Exactly the lines from the one with "Minister Ato Forson" to the end of the entries should appear in your answer, retyped word for word.

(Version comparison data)
****************
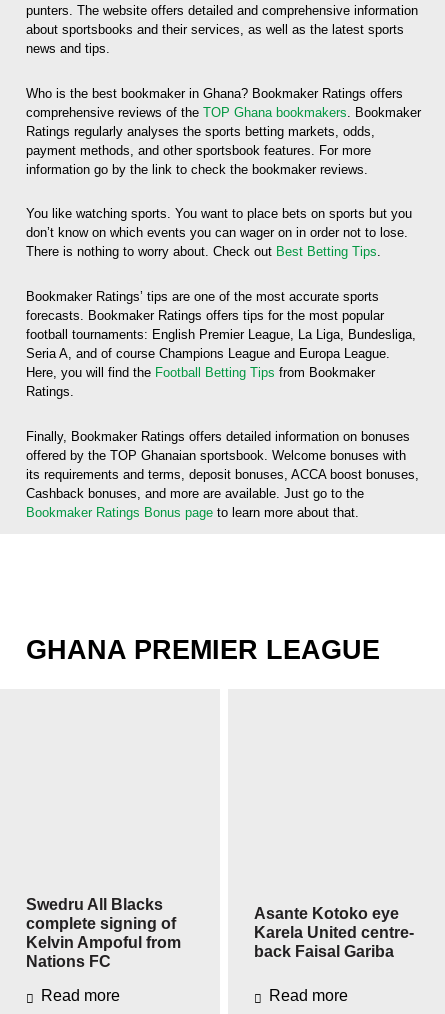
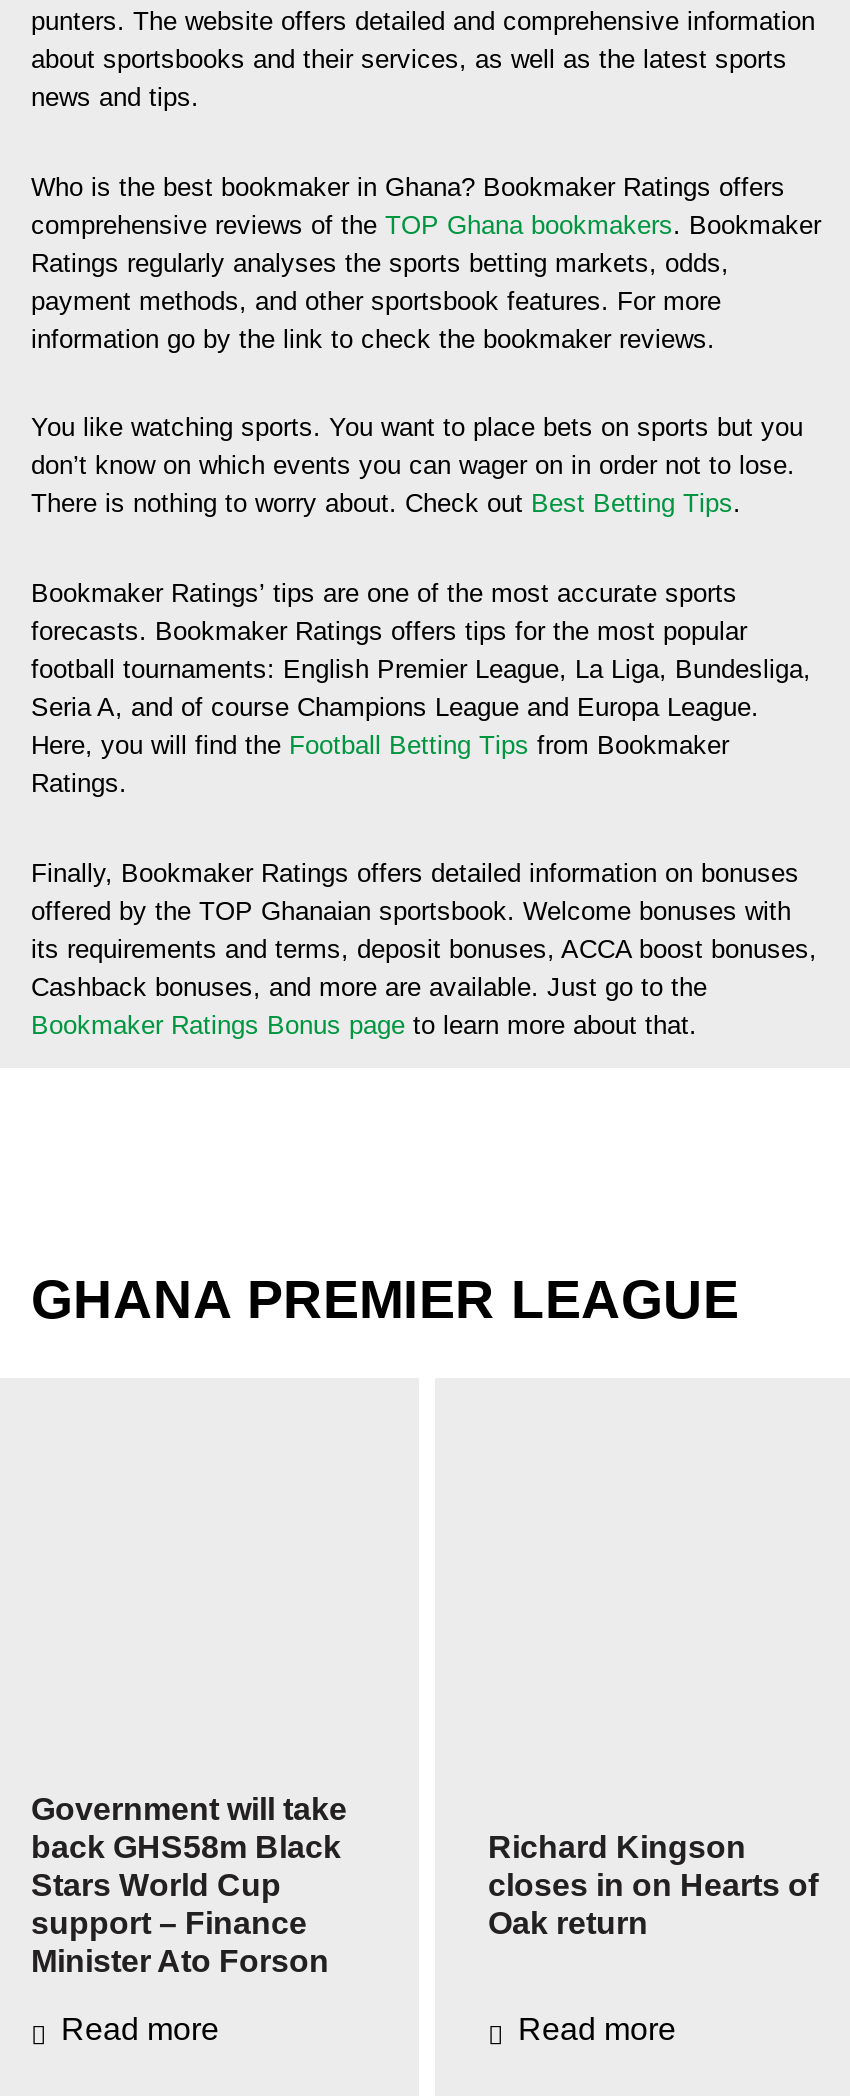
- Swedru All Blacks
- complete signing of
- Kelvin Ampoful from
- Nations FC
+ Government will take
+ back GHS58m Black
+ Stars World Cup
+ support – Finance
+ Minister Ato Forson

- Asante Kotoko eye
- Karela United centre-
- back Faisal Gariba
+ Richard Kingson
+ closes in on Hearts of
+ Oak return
****************
§ **EXERCISE RESULT**
+ Minister Ato Forson

- Asante Kotoko eye
- Karela United centre-
- back Faisal Gariba
+ Richard Kingson
+ closes in on Hearts of
+ Oak return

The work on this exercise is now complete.